I'm going to write up a short, spoiler-free review of "Star Trek" which my oldest and I were lucky enough to see yesterday at a local critic's screening.

Let's tackle the two big questions right out of the gate. Was the movie any good and was the movie true to the Trek universe that's built up over the last forty years?

The answer to the first question from myself and my daughter is an empathetic "hell yeah, this movie rocks!" This is everything a summer movie should be (action, humor) and more. That "more" is actually character development and personal stakes for each of the principles, which is a rarity is big studio pictures these days.

It was almost shocking to see these real dramatic stakes in a film like this, where Paramount studios has so much riding on the revival of this golden franchise. The safer road would have been to ignore the characters and hope you can fake out the audience by drowning the film in action. To his credit that's not the road JJ Abrams takes here. I've read chatter on movie boards that compare this movie to last summer's "Iron Man" to that extent. It does sort of have that Iron Man vibe where it's a lot "meatier" of a film than you expect.

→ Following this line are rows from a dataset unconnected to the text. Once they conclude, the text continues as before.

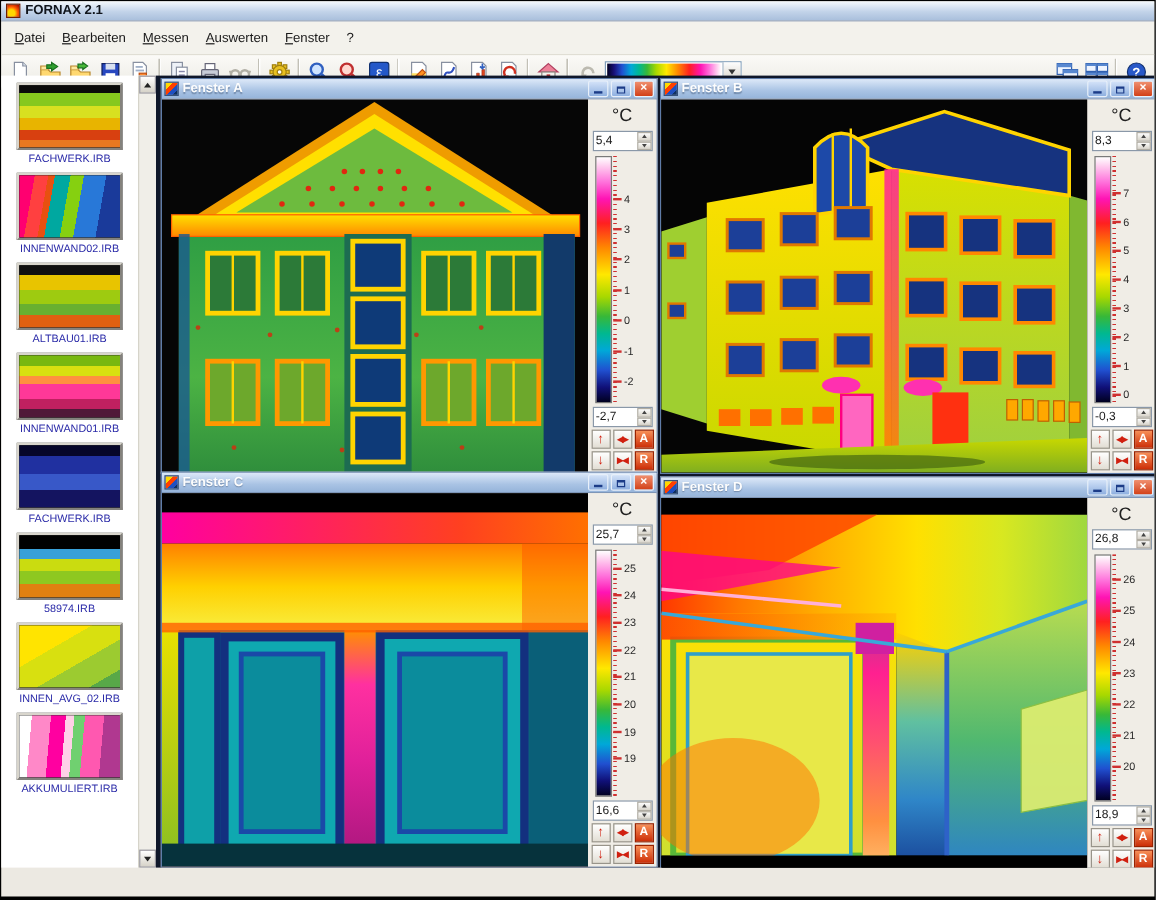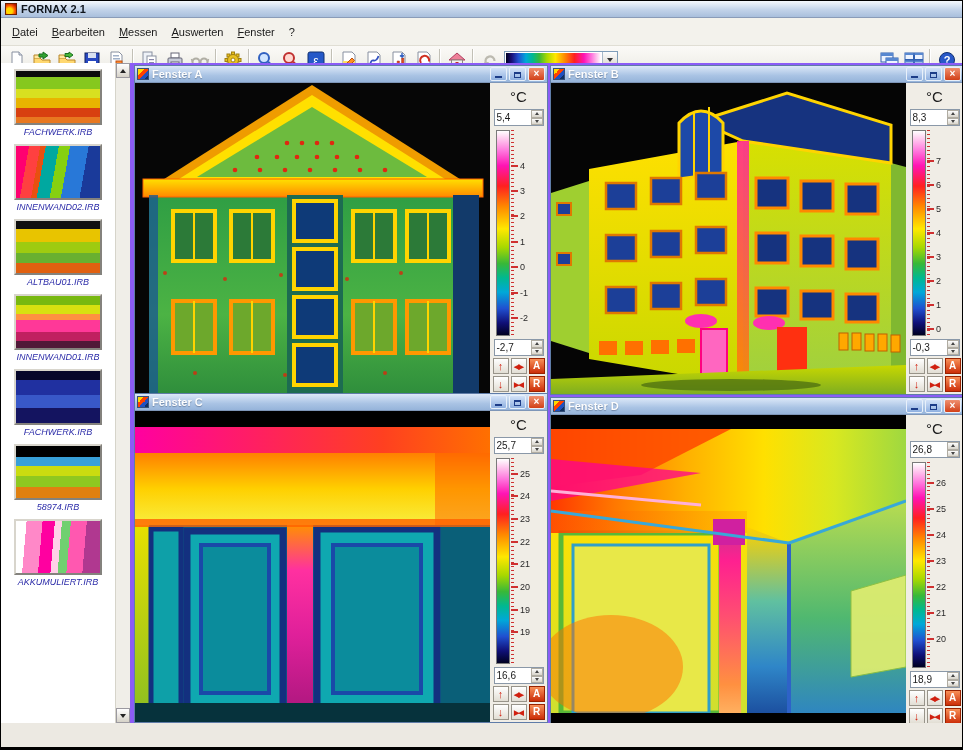--- a/index.html
+++ b/index.html
@@ -39,39 +39,39 @@
   .tri-dn { width:0; height:0; border-left:3px solid transparent; border-right:3px solid transparent;
     border-top:4px solid #333; }
   .tright { margin-left:auto; display:flex; align-items:center; }
 
   
   .sidebar { position:absolute; top:62px; left:0; width:129px; bottom:24px; background:#fff; }
   .thumblist { position:absolute; inset:0 15px 0 0; overflow:hidden; padding-top:6px; }
   .thumbitem { width:100%; display:flex; flex-direction:column; align-items:center; margin-bottom:7px; }
   .thumbframe { width:88px; height:56px; border:2px outset #d8d5cc; background:#000; overflow:hidden; }
   .thumbimg { width:100%; height:100%; }
-  .thumblabel { display:block; font-size:9px; color:#2a2aa8; margin-top:2px; text-align:left;font-style:italic; }
+  .thumblabel { display:block; font-size:9px; color:#2a2aa8; margin-top:2px; text-align:left; }
   .th1 { background:linear-gradient(#0a0a0a 0 12%, #86c81e 12% 34%, #d8e020 34% 52%, #e8b400 52% 72%, #d84010 72% 88%, #e87820 88%); }
   .th2 { background:linear-gradient(100deg, #ff0070 0 14%, #ff4040 14% 26%, #e85010 26% 32%, #00a8a0 32% 46%, #86d010 46% 58%, #2878d8 58% 78%, #1a3a9a 78%); }
   .th3 { background:linear-gradient(#101010 0 16%, #e8c400 16% 40%, #9ecb10 40% 62%, #68b030 62% 80%, #e06010 80%); }
   .th4 { background:linear-gradient(#78b810 0 18%, #d8e010 18% 34%, #ff9040 34% 46%, #ff3898 46% 70%, #c02060 70% 86%, #501838 86%); }
   .th5 { background:linear-gradient(#06062a 0 18%, #2030a0 18% 46%, #3858c8 46% 72%, #141460 72%); }
   .th6 { background:linear-gradient(#000 0 22%, #38a0d8 22% 38%, #cadc10 38% 58%, #8ec820 58% 78%, #e08010 78%); }
   .th7 { background:linear-gradient(150deg, #ffe400 0 35%, #d8e010 35% 60%, #9ccb30 60% 85%, #58a848 85%); }
   .th8 { background:linear-gradient(95deg, #ffffff 0 12%, #ff88c8 12% 30%, #ff00a0 30% 44%, #ffd0e8 44% 52%, #70d070 52% 62%, #ff58b0 62% 80%, #b03890 80%); }
   .vscroll { position:absolute; top:0; right:0; bottom:0; width:15px; background:#f0eee8;
     border-left:1px solid #d6d4ca; }
   .sarrow { position:absolute; left:0; right:0; height:15px; border:1px solid #9b99a0;
     background:linear-gradient(#ffffff,#d6d2c8); display:flex; align-items:center; justify-content:center; }
   .sarrow.top { top:0; } .sarrow.bot { bottom:0; }
   .tri-up-s { width:0; height:0; border-left:3px solid transparent; border-right:3px solid transparent; border-bottom:4px solid #222; }
   .tri-dn-s { width:0; height:0; border-left:3px solid transparent; border-right:3px solid transparent; border-top:4px solid #222; }
 
   
-  .mdi { position:absolute; top:62px; left:129px; right:0; bottom:24px; background:#8b5cf6; overflow:hidden;padding-left:28px; }
+  .mdi { position:absolute; top:62px; left:129px; right:0; bottom:24px; background:#0f172a; overflow:hidden;padding-left:28px; }
   .childwin { position:absolute; border:1px solid #5f7ca8; background:#ece9e0;
     box-shadow:inset 0 0 0 1px #cdd9ec; }
   .ctitle { height:17px; background:linear-gradient(#dce8f8,#a9c3e4 60%,#96b4da);
     display:flex; align-items:center; gap:3px; padding:0 2px; border-bottom:1px solid #7e96b8; }
   .cticon { width:12px; height:12px; border:1px solid #35507a; flex:0 0 auto;
     background:linear-gradient(135deg,#ffd800 0 30%,#ff4000 30% 55%,#2050c0 55% 80%,#103060 80%); }
   .ctext { font-weight:bold; font-size:11px; color:#fdfdfd; text-shadow:0 1px 1px #7088a8; }
   .cbtns { margin-left:auto; display:flex; gap:2px; }
   .cbtn { width:17px; height:14px; border:1px solid #e8f0fa; border-radius:2px;
     background:linear-gradient(#d3e2f8,#8fb0e0); color:#1c3c88; display:flex; align-items:flex-end;
@@ -350,20 +350,26 @@
           <span class="thumblabel">FACHWERK.IRB</span>
         </div>
       <div class="thumbitem">
           <div class="thumbframe">
             <div class="thumbimg th6"></div>
           </div>
           <span class="thumblabel">58974.IRB</span>
         </div>
       <div class="thumbitem">
           <div class="thumbframe">
+            <div class="thumbimg th7"></div>
+          </div>
+          <span class="thumblabel">INNEN_AVG_02.IRB</span>
+        </div>
+      <div class="thumbitem">
+          <div class="thumbframe">
             <div class="thumbimg th8"></div>
           </div>
           <span class="thumblabel">AKKUMULIERT.IRB</span>
         </div>
     </div>
     <div class="vscroll">
       <div class="sarrow top">
           <span class="tri-up-s"></span>
         </div>
       <div class="sarrow bot">

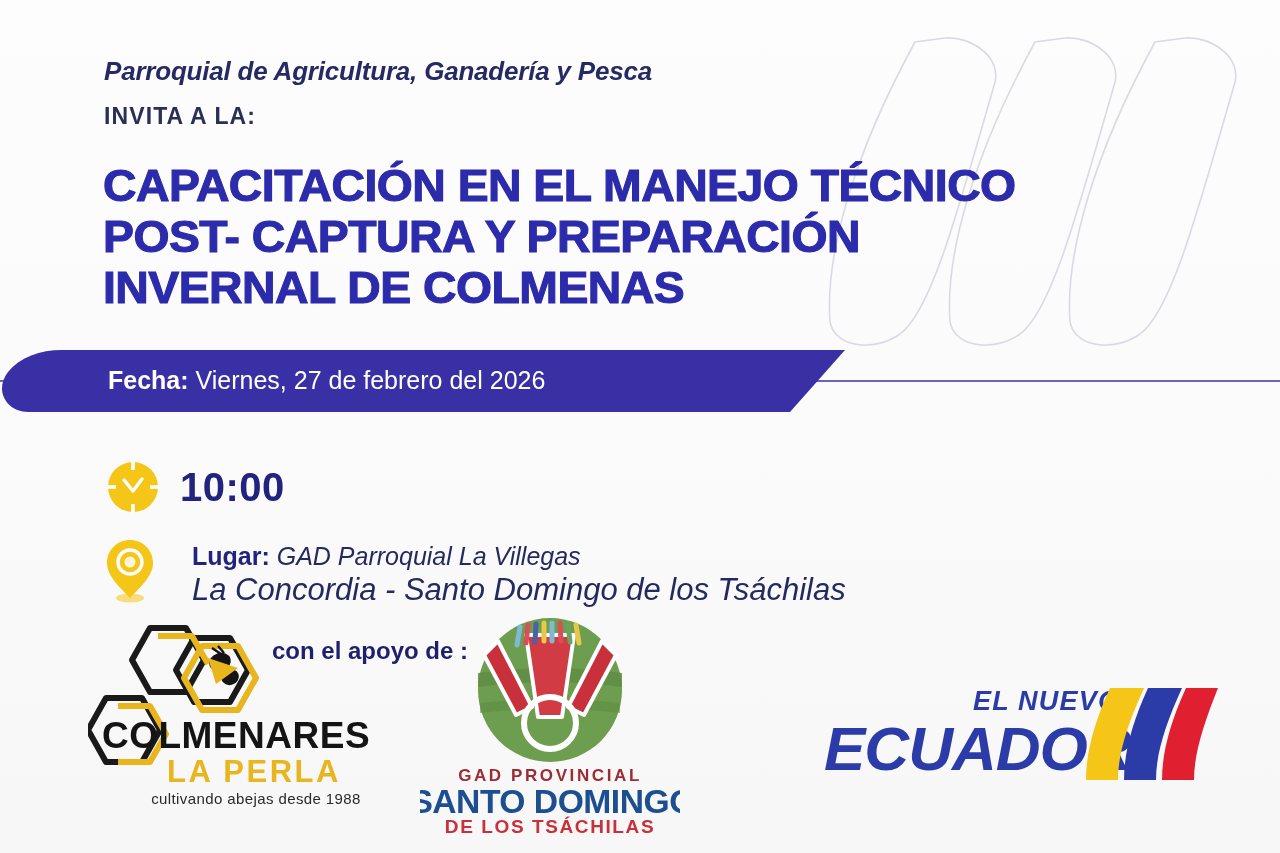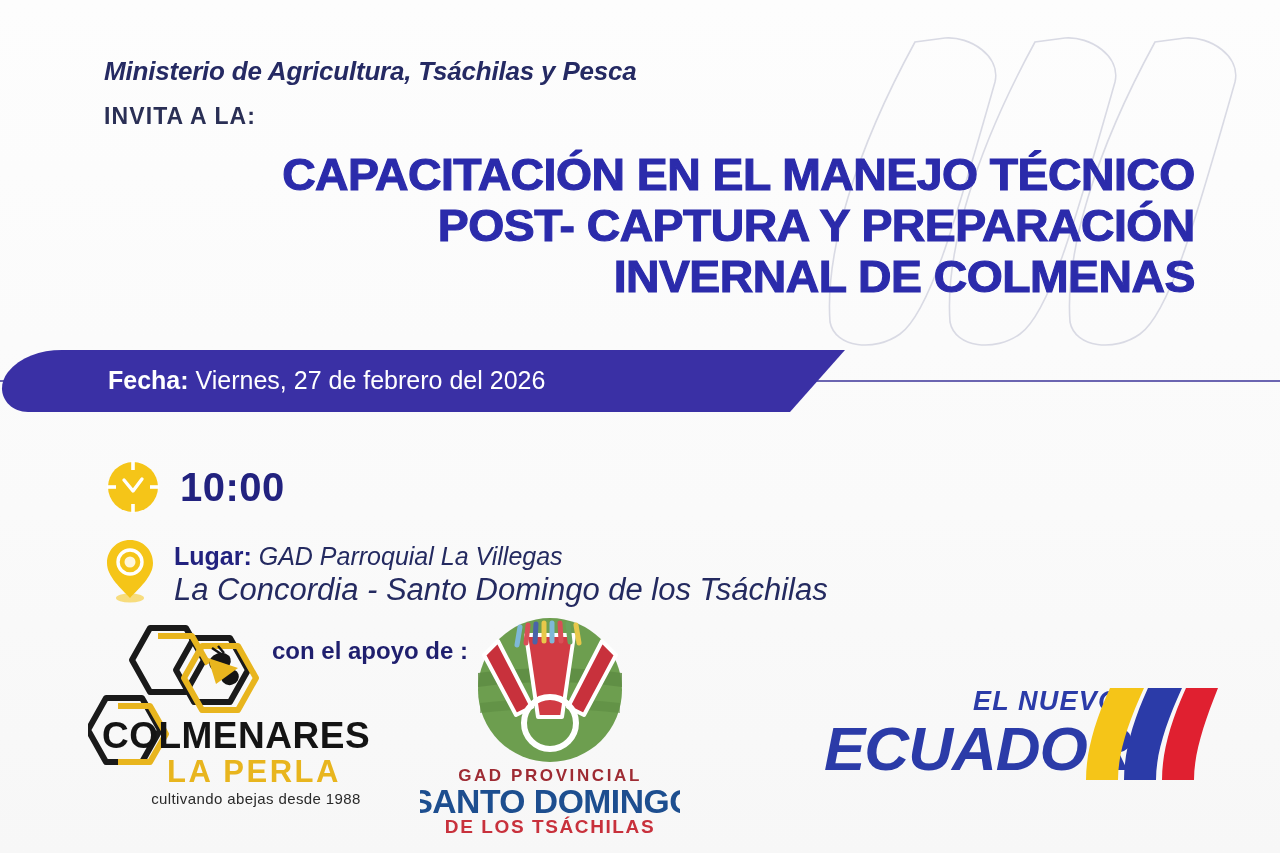--- a/index.html
+++ b/index.html
@@ -34,24 +34,23 @@
   }
   .invita{
     position:absolute;top:103px;left:104px;
     font-size:23px;font-weight:700;
     color:#2a2f55;letter-spacing:1.1px;
     z-index:3;white-space:nowrap;
   }
 
   
   .title{
-    position:absolute;top:149px;left:103px;
+    position:absolute;top:160px;left:103px;
     width:1060px;
     z-index:3;
-    text-align:right;
   }
   .title .line{
     font-size:45px;
     font-weight:bold;
     color:#2b2bab;
     letter-spacing:-0.5px;
     line-height:51px;
     white-space:nowrap;
     transform:scaleX(1.03);
     transform-origin:left center;
@@ -82,21 +81,21 @@
     position:absolute;top:458px;left:104px;
     display:flex;align-items:center;gap:18px;z-index:3;
   }
   .time-text{
     font-size:40px;font-weight:bold;color:#22227f;letter-spacing:.5px;
   }
 
   
   .place-row{
     position:absolute;top:536px;left:104px;
-    display:flex;align-items:flex-start;gap:18px;z-index:3;
+    display:flex;align-items:flex-start;gap:36px;z-index:3;
   }
   .place-lines{padding-top:4px;}
   .place-l1{
     font-size:25px;color:#242a60;font-style:italic;white-space:nowrap;line-height:33px;
   }
   .place-l1 b{font-weight:bold;font-style:normal;color:#22227f;}
   .place-l2{
     font-size:31px;color:#242a60;font-style:italic;white-space:nowrap;line-height:33px;
   }
 
@@ -118,21 +117,21 @@
 <div id="poster">
 
   <svg class="watermark" viewBox="0 0 470 330">
     <g fill="none" stroke="#d9dae4" stroke-width="1.6">
       <path d="M120 20 C 60 130, 30 230, 35 300 C 40 326, 80 330, 105 312 C 135 290, 160 200, 200 60 C 206 34, 175 14, 150 16 Z"></path>
       <path d="M240 20 C 180 130, 150 230, 155 300 C 160 326, 200 330, 225 312 C 255 290, 280 200, 320 60 C 326 34, 295 14, 270 16 Z"></path>
       <path d="M360 20 C 300 130, 270 230, 275 300 C 280 326, 320 330, 345 312 C 375 290, 400 200, 440 60 C 446 34, 415 14, 390 16 Z"></path>
     </g>
   </svg>
 
-  <div class="ministry">Ministerio de Agricultura, Tsáchilas y Pesca</div>
+  <div class="ministry">Parroquial de Agricultura, Ganadería y Pesca</div>
   <div class="invita">INVITA A LA:</div>
 
   <div class="title">
     <div class="line">CAPACITACIÓN EN EL MANEJO TÉCNICO</div>
     <div class="line">POST- CAPTURA Y PREPARACIÓN</div>
     <div class="line">INVERNAL DE COLMENAS</div>
   </div>
 
   <div class="banner-wrap">
     <div class="banner-rule"></div>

As to whether the movie is true to the Trek universe, well, you're just going to have to decide for yourself. This is not the Battlestar Galactica-style re-imagining/ reboot of Star Trek that people have been talking about. It's difficult to describe what this is, but it's more along the lines of some sort of surreal dream featuring characters those of us who loved the original Trek are probably a little more than a little familiar with than we should be.

A friend who I love recently shared his dread that this movie would be bad to the feeling he got from "Phantom Menace." After seeing this film I'd say this was a light years better film but I do think there is something that can be gleaned from comparing the two franchises. One of the worst sins of many that Lucas committed with the prequel triology in my estimation was that he took a universe that was as expansive as your imagination, full of limitless possibility and shrunk it down to only a few planets and a few characters who implausibly crossed paths again and again. Lucas made his fictional universe smaller.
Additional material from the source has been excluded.